Darius's voice pulls me out of my thoughts — the memories of the last time I had interacted with new people and the disastrous way it had ended. I shake my head to clear it and glance at him warily. He is a new person. He is dangerous. I must get away.

"Not much farther," I say simply.

His breathing is harsh with the effort of staying upright, his skin pale and clammy. A cool breeze ruffles our hair, carrying with it the smell of soil and leaves. I love it out here. The air is crisp and free of human pollution, the grass wild and untamed and full of life. I spy a dung beetle scuttling across our path, rolling a giant ball of dung in front of it, like a soccer player about to score a goal. The gravel road that once paved this area has long since been overrun, so that all that remains are small piles of stones. Before us is a chipped and weathered sign, the words so faded that the only one visible is "Welcome". Beyond that lies the ruins of a building, the skeletal cement structure overtaken by twisting vines and trees.

"What is this place?" Darius gasps. "I thought we were in the middle of the wilderness!"

"We are. This used to be a lodge in a private game reserve." I swallow down the lump that forms as I think about the numerous holidays that my family and I spent here. "It's been almost completely destroyed," I tell him. "But some is still intact."

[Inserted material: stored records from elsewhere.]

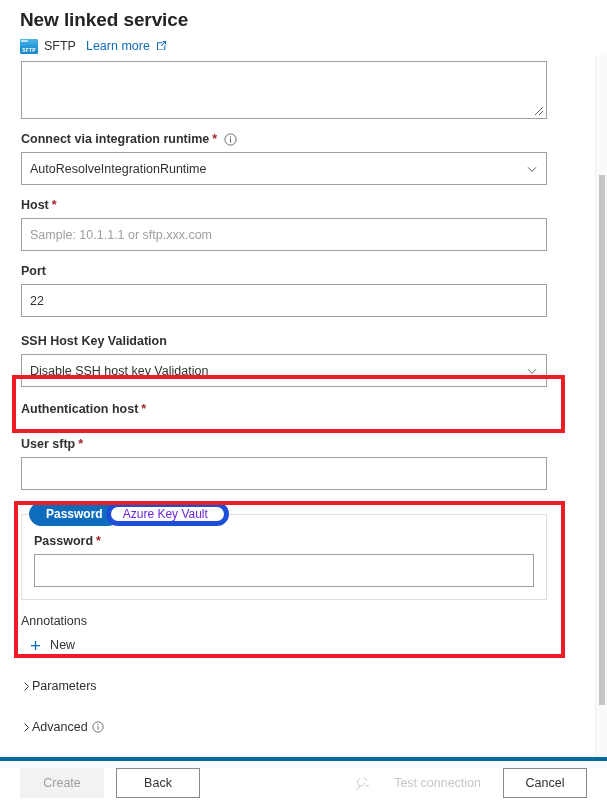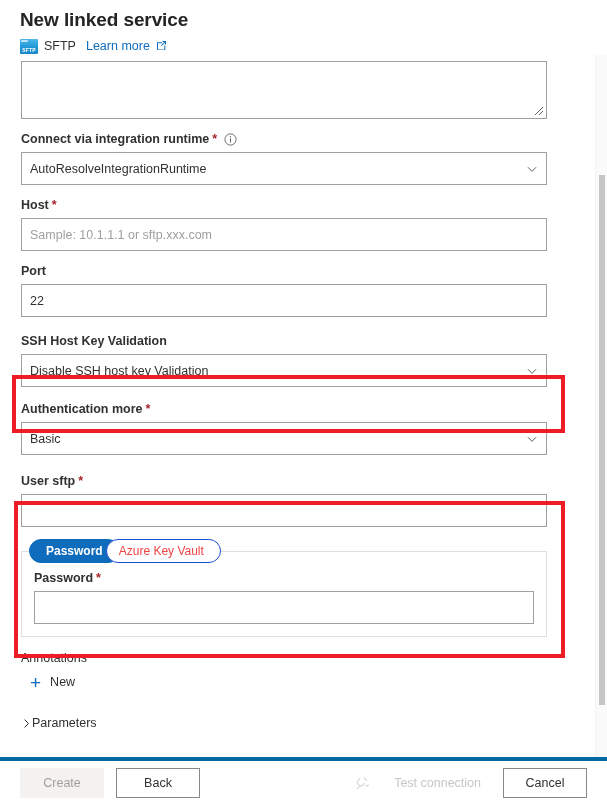"Authentication more" span { text: more -> host }
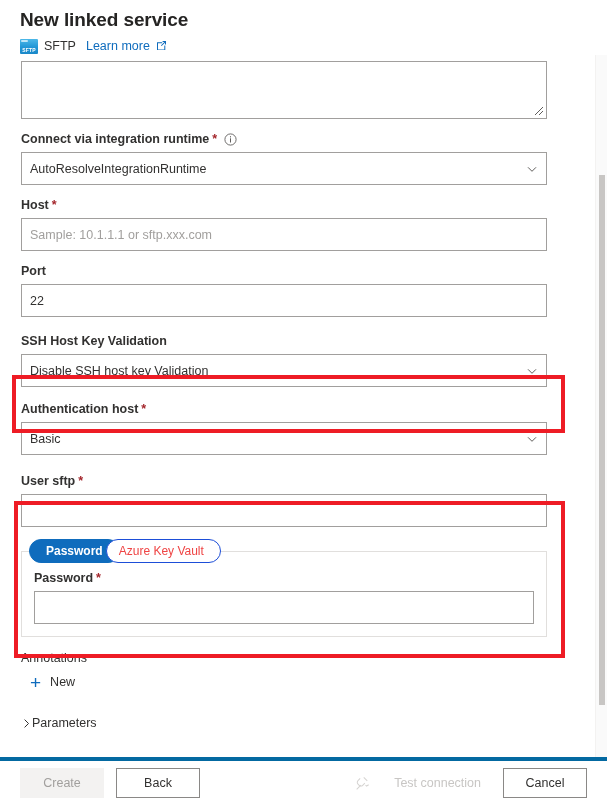"Basic" div.select { html: <div> <span>Basic</span> <svg> <path></path> </svg> </div> -> none }
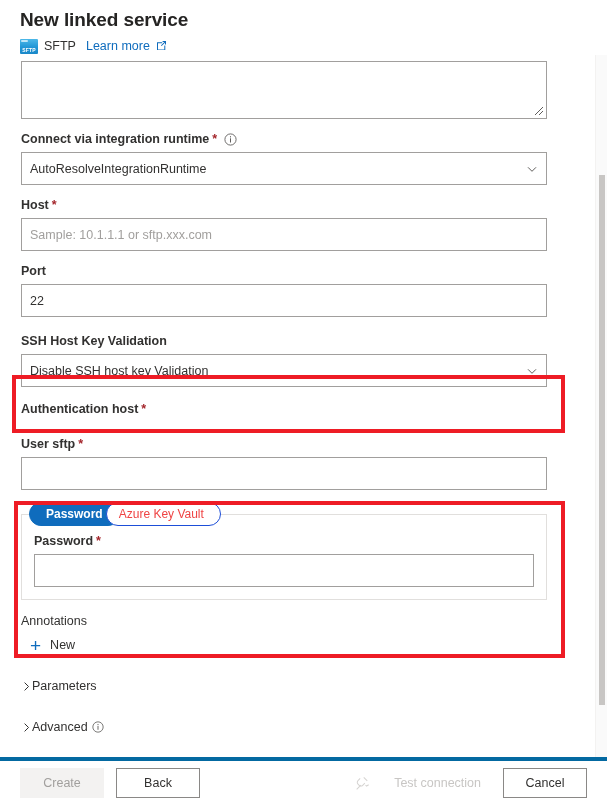"Azure Key Vault" .pill.inactive { border: 1px solid #1d4ed8 -> 5px solid #1d4ed8; color: #ef4444 -> #6d28d9 }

I lead him through the ruins: It's eerie, like being in a ghost town. Everywhere we look lie vestiges of the past — a swimming pool is filled with muddy water as a kingfisher swoops down in search of a fish, its blue and yellow plumage a colorful blur; a towering termite mound covers what was once a tiled floor, a giant jackal berry tree next to it which stretches through the thatched roof; insects scuttle over the crumbling walls and the ground is littered with chipped pieces of pottery, decor and bones.

We pass many demolished houses like this — once lavish accommodation for wealthy tourists seeking a safari getaway and now nothing more than decaying remnants of a past better forgotten. Nature has wreaked her vengeance in full force. Where humans had once claimed this soil as theirs — flattening grass and toppling trees to make room for their resort — she's taken back what is rightfully hers. She's worn down their walls with fierce, battering sheets of rain, broken through their fragile glass windows with tree branches like wooden swords, emerged through the tiles with fresh, blossoming shoots. In every corner lies a pocket of life — burrowing worms, buzzing bees, fluttering birds in a kaleidoscope of colors and feathers, and even a small slithering snake which makes Darius yelp.

"Relax," I say. "That one isn't poisonous."

We watch as it glides along the earthen floor and through the eye hole of a human skull — all that remains of the inhabitants who once stayed here. I lead him further and, at last, we are here. Home.